We don't want to die. We just want to pain to end. I have heard it called ultimately the perfect storm. The right set of factors falling into place at the right time. It makes many of us feel we are sitting on a ticking time bomb and it is only a matter of time until depression will get us as well. We don't want it to. We fight like hell so it don't but it is always in the back of some of our minds that it will indeed be our end.

our medication, our counseling, our support system, our faith (which is not always Christian) is what keeps most of us going. However, even in seeking help we are condemned for “being drug addicts” and told we don't need medication to stop “being sad”, to get “over it” “stop being dramatic”. We lose insurance and have to quit medication with little warning as well. It is so much easier to condemn than learn the facts. It's so much easier to ignore the problem than to work toward a solution.

But why should you the healthy average person perhaps reading this be worried about “the crazy people of society?” Well here is some statistics for you. Suicide is the tenth leading cause of death in the United States. Every 13 minutes a person in the United States lose their lives to suicide.

There are also the people who attempt suicide and are lucky enough to survive the attempt. I am in thankfully in that category, having survived two attempts seriously enough to land me in the hospital. At both times, I can take tell you I felt I had no one and no reason to live. I felt it was just a logical choice to die. I did not want to be here, I did not want to go through this miserable experience any more. In my case, I had even lost the ability to see colors, and I truly saw life as just one gray blob that I moved through from one day to the next. This was my experience. I was 15 the first time and 19 the second time. I join the number of an estimated quarter of a million people who attempt suicide every year and are lucky enough to survive and get help to live another day.


The good news is 80 to 90% of the people who get treated for depression through medication and therapy are treated successfully. That does not mean it happens over night. It sometimes can take a life time of therapy and medication to stay stable. Therapy is annoying, stay on guard is tiring, remembering your coping skills is a necessary but at times get tired of having to run through the list of them whenever you feel depressed. Medication all have side effects and many times what worked for months now does not work anymore. Then you have to go through the gauntlet of new medication and new side effects to find the right one to get stable again. It can quite literally be hell. One trip to the psych ward is enough to keep a lot of people from being totally honest with their psychiatrist. Admittedly for others, being in hospital is a relief because the world moves too fast, expects too much, and is, pardon my word, way too crazy.

Chester Bennington is not the only one we have lost to depression. Sadly, he is just the latest. He did not want to die, he just wanted the pain to end. He did not COMMIT suicide, he LOST his battle with depression. He was in the midst of the perfect storm and he could not find a way out of it. He will be mourned and he will be missed by his family, his friends, and his fans. Attacking his character, his music, his life and his choices does nothing but hurt his family and hurt the people who live with the same conditions as he did.

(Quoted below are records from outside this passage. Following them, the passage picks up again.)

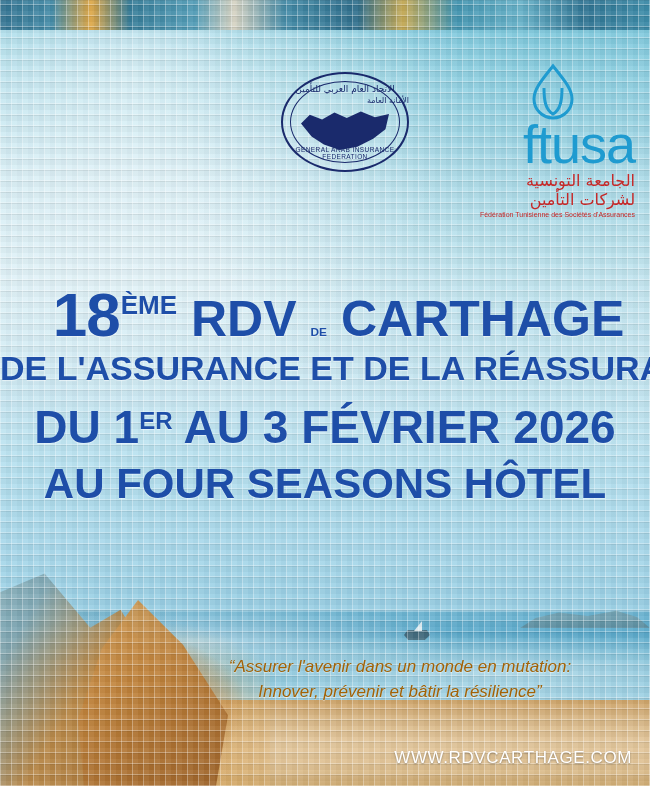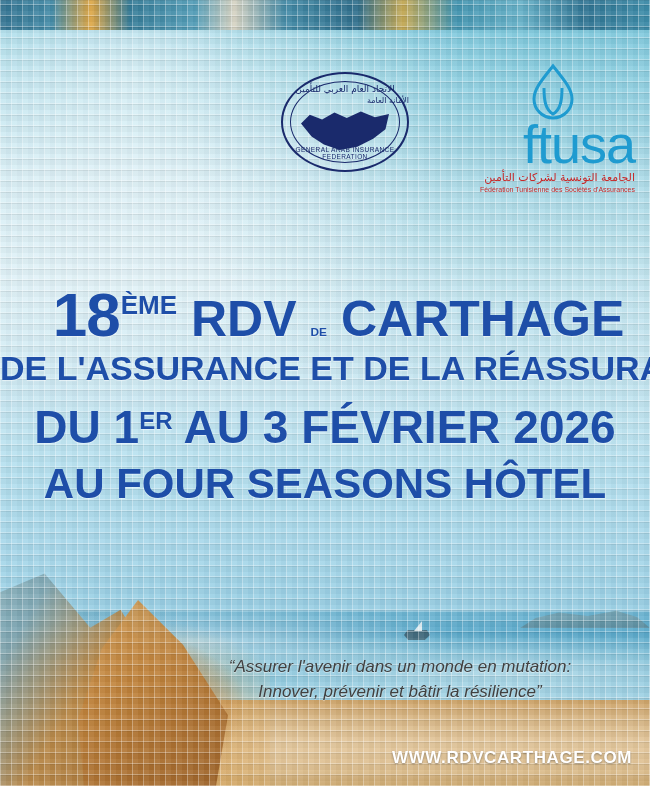--- a/index.html
+++ b/index.html
@@ -290,21 +290,21 @@
   }
   .ftusa-word {
     margin-top: -4px;
     font-size: 54px;
     color: #1f9bd0;
     letter-spacing: -1px;
     line-height: 0.9;
     font-family: "Liberation Sans", sans-serif;
   }
   .ftusa-ar {
-    font-size: 11px;
+    font-size: 16px;
     color: #c62828;
     margin-top: 2px;
     font-family: "DejaVu Sans", sans-serif;
   }
   .ftusa-fr {
     font-size: 7px;
     color: #c62828;
     margin-top: 2px;
     font-family: "Liberation Sans", sans-serif;
   }
@@ -370,35 +370,35 @@
     white-space: nowrap;
   }
 
   
   .slogan {
     position: absolute;
     left: 165px;
     top: 655px;
     width: 470px;
     text-align: center;
-    color: #404040;
+    color: #a16207;
     font-size: 17px;
     font-style: italic;
     line-height: 1.45;
     text-shadow: 0 1px 1px rgba(255,255,255,0.5);
   }
 
   
   .website {
     position: absolute;
     right: 18px;
     bottom: 18px;
     color: #ffffff;
     font-size: 17px;
-    font-weight: bold;
+    font-weight: normal;
     letter-spacing: 0.6px;
     text-shadow: 0 1px 2px rgba(0,0,0,0.35);
   }
 </style>
 </head>
 <body>
 
 <div id="poster">
 
   <div class="bg-layer sky"></div>

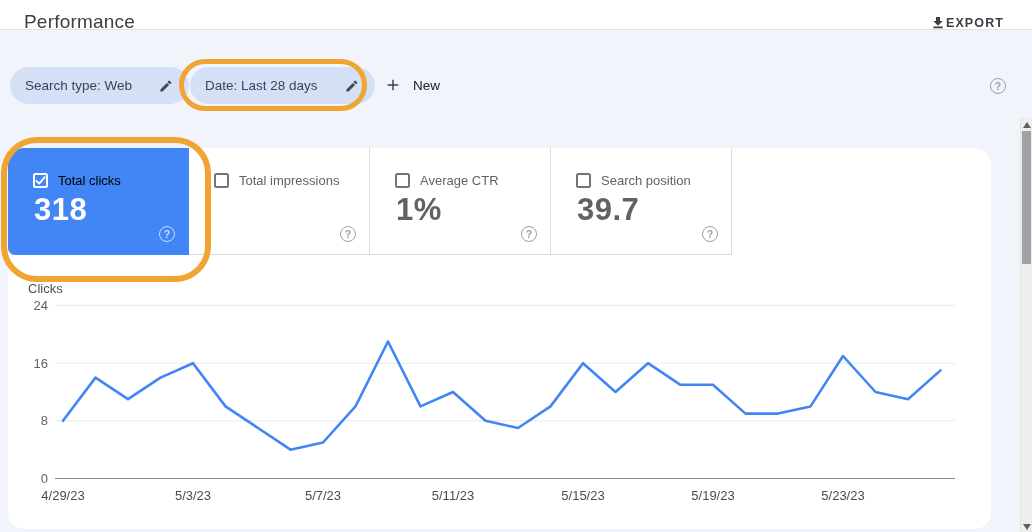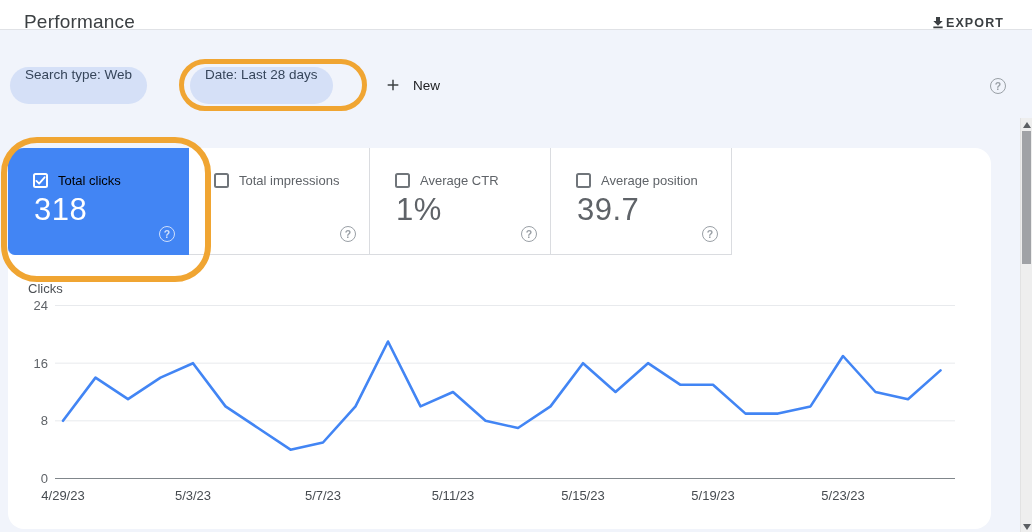--- a/index.html
+++ b/index.html
@@ -22,21 +22,21 @@
     cursor:pointer; height:28px;
   }
   .export-btn span {
     font-size:12.5px; font-weight:700; letter-spacing:1.1px; color:#3c4043;
   }
   
   .filter-bar { position:absolute; left:0; top:47px; width:1032px; height:100px; }
   .chip {
     position:absolute; top:20px; height:37px; border-radius:19px;
     background:#d5e0f7; display:flex; align-items:center; gap:26px;
-    padding:0 15px; cursor:pointer;flex-direction:column;
+    padding:0 15px; cursor:pointer;
   }
   .chip span { font-size:13.5px; font-weight:500; color:#36455a; }
   .chip-search { left:10px; }
   .chip-date  { left:190px; }
   .new-btn {
     position:absolute; left:385px; top:24px; display:flex; align-items:center;
     gap:12px; cursor:pointer; height:28px; background:none; border:none;
   }
   .new-btn span { font-size:13.5px; font-weight:500; color:#202124; }
   .last-updated {
@@ -57,21 +57,21 @@
   .metrics-row { position:absolute; left:0; top:0; height:107px; width:100%; display:flex; }
   .card {
     width:181px; height:107px; position:relative; border-right:1px solid #dadce0;
     border-bottom:1px solid #dadce0; cursor:pointer; background:#fff;
   }
   .card-head {
     position:absolute; left:25px; top:25px; display:flex; align-items:center; gap:10px;
   }
   .card-label { font-size:13px; font-weight:500; color:#5f6368; white-space:nowrap; }
   .card-value {
-    position:absolute; left:26px; top:44px; font-size:31px; font-weight:400;
+    position:absolute; left:26px; top:44px; font-size:31px; font-weight:700;
     color:#5f6368; letter-spacing:.5px;
   }
   .card .help { position:absolute; right:13px; bottom:12px; }
   .card-selected {
     background:#4285f4; border-color:#4285f4;
     border-radius:16px 0 0 7px;
   }
   .card-selected .card-label { color:#000000; }
   .card-selected .card-value { color:#ffffff; }
   .card-selected .help { border-color:#cfdffb; color:#cfdffb; }
@@ -182,21 +182,21 @@
         <span class="checkbox"></span>
         <span class="card-label">Average CTR</span>
       </div>
       <div class="card-value">1%</div>
       <span class="help">?</span>
     </div>
 
     <div class="card">
       <div class="card-head">
         <span class="checkbox"></span>
-        <span class="card-label">Average position</span>
+        <span class="card-label">Search position</span>
       </div>
       <div class="card-value">39.7</div>
       <span class="help">?</span>
     </div>
 
   </div>
 </div>
 
 <div class="chart-title">Clicks</div>
 <svg id="chart-svg" width="1012" height="262" viewBox="0 0 1012 262">

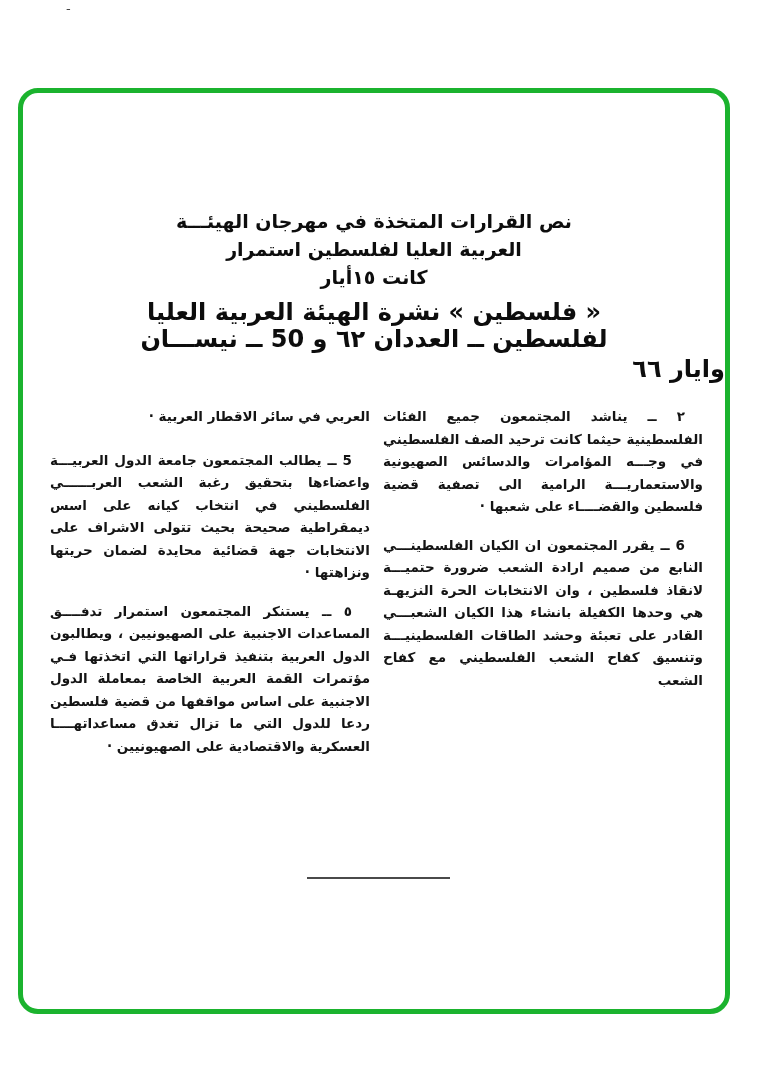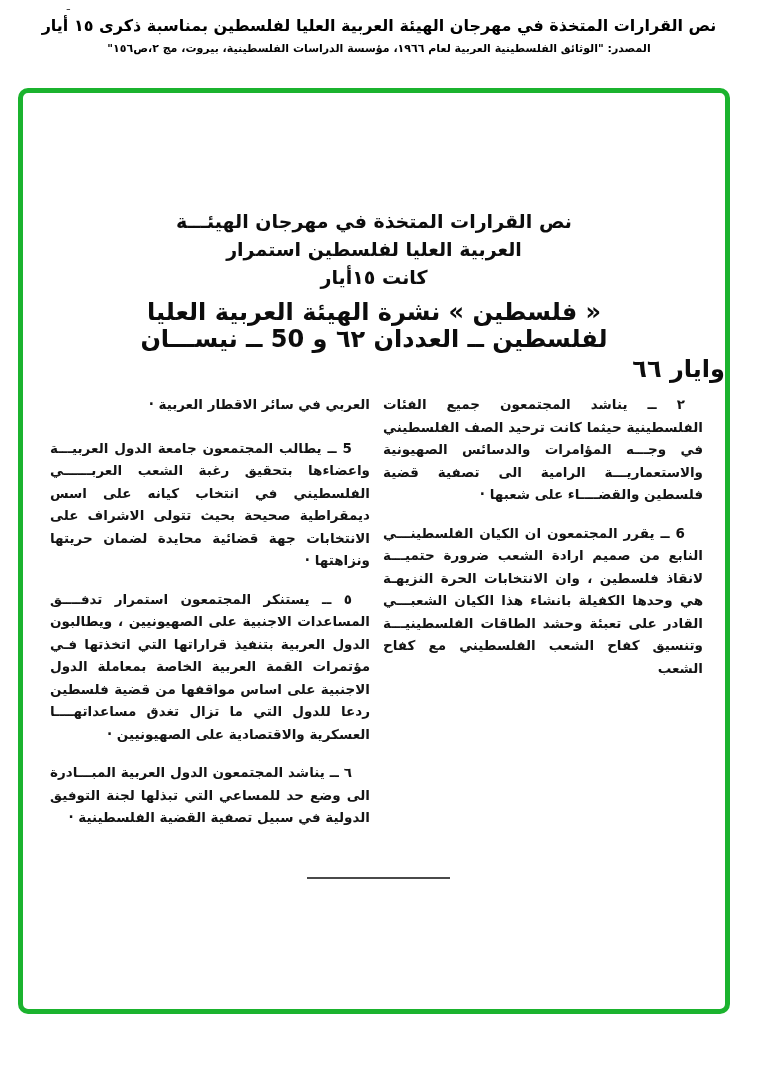--- a/index.html
+++ b/index.html
@@ -38,21 +38,21 @@
     left: 66px; top: 1px;
     font-size: 13px;
     color: #444;
   }
   
   .green-frame {
     position: absolute;
     left: 18px; top: 88px;
     width: 702px; height: 916px;
     border: 5px solid #1bb32e;
-    border-radius: 10px;
+    border-radius: 20px;
     background: #ffffff;
   }
   .doc {
     position: relative;
     width: 100%; height: 100%;
     direction: rtl;
   }
   
   .doc-title {
     position: absolute;
@@ -83,21 +83,21 @@
   }
   .col {
     width: 320px;
     font-size: 13.5px;
     font-weight: bold;
     line-height: 22.5px;
     text-align: justify;
     color: #141414;
   }
   .col p {
-    margin: 0 0 16px 0;
+    margin: 12px 0 16px 0;
     text-indent: 18px;
   }
   .col p.cont-line {
     text-indent: 0;
     text-align: right;
     margin-bottom: 21px;
   }
   
   .scan-line {
     position: absolute;
@@ -106,24 +106,20 @@
     background: #4a4a4a;
   }
 </style>
 </head>
 <body>
 
 <div class="canvas">
 
   <span class="dash-artifact">-</span>
 
-  <div class="top-header">
-    <div class="h-title">نص القرارات المتخذة في مهرجان الهيئة العربية العليا لفلسطين بمناسبة ذكرى ١٥ أيار</div>
-    <div class="h-source">المصدر: "الوثائق الفلسطينية العربية لعام ١٩٦٦، مؤسسة الدراسات الفلسطينية، بيروت، مج ٢،ص١٥٦"</div>
-  </div>
 
   <div class="green-frame">
     <div class="doc">
 
       <div class="doc-title">
         <div>نص القرارات المتخذة في مهرجان الهيئـــة</div>
         <div>العربية العليا لفلسطين استمرار</div>
         <div>كانت ١٥أيار</div>
       </div>
 
@@ -137,21 +133,20 @@
 
         <div class="col">
           <p>٢ ــ يناشد المجتمعون جميع الفئات الفلسطينية حيثما كانت ترحيد الصف الفلسطيني في وجـــه المؤامرات والدسائس الصهيونية والاستعماريـــة الرامية الى تصفية قضية فلسطين والقضــــاء على شعبها ·</p>
           <p>6 ــ يقرر المجتمعون ان الكيان الفلسطينـــي النابع من صميم ارادة الشعب ضرورة حتميـــة لانقاذ فلسطين ، وان الانتخابات الحرة النزيهـة هي وحدها الكفيلة بانشاء هذا الكيان الشعبـــي القادر على تعبئة وحشد الطاقات الفلسطينيـــة وتنسيق كفاح الشعب الفلسطيني مع كفاح الشعب</p>
         </div>
 
         <div class="col">
           <p class="cont-line">العربي في سائر الاقطار العربية ·</p>
           <p>5 ــ يطالب المجتمعون جامعة الدول العربيـــة واعضاءها بتحقيق رغبة الشعب العربــــــي الفلسطيني في انتخاب كيانه على اسس ديمقراطية صحيحة بحيث تتولى الاشراف على الانتخابات جهة قضائية محايدة لضمان حريتها ونزاهتها ·</p>
           <p>٥ ــ يستنكر المجتمعون استمرار تدفــــق المساعدات الاجنبية على الصهيونيين ، ويطالبون الدول العربية بتنفيذ قراراتها التي اتخذتها فـي مؤتمرات القمة العربية الخاصة بمعاملة الدول الاجنبية على اساس مواقفها من قضية فلسطين ردعا للدول التي ما تزال تغدق مساعداتهــــا العسكرية والاقتصادية على الصهيونيين ·</p>
-          <p>٦ ــ يناشد المجتمعون الدول العربية المبـــادرة الى وضع حد للمساعي التي تبذلها لجنة التوفيق الدولية في سبيل تصفية القضية الفلسطينية ·</p>
         </div>
 
       </div>
 
       <div class="scan-line"></div>
 
     </div>
   </div>
 
 </div>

His experience is not fully my experience, but he was from my community. It's up to us who live with mental illness to help each other. To stand together and reach out to hold each other up. No one knows our pain better than we ourselves do. We know our boundaries, we know we can't help everyone but we can help someone. We just need to do what we can even if its going on facebook and saying “hey guys I love you.” or smiling at a stranger. It's got to start somewhere, so lets start with each other.

And to Brian “Head” Welch who I addressed this too. I am fan of your band as well and I understand partly where you are coming from. But I would ask you to learn more about the nature of suicide and to help spearhead an effort to help people in your industry and maybe in your fan base to reach those you can reach and help those you can help. Instead of condemning try helping.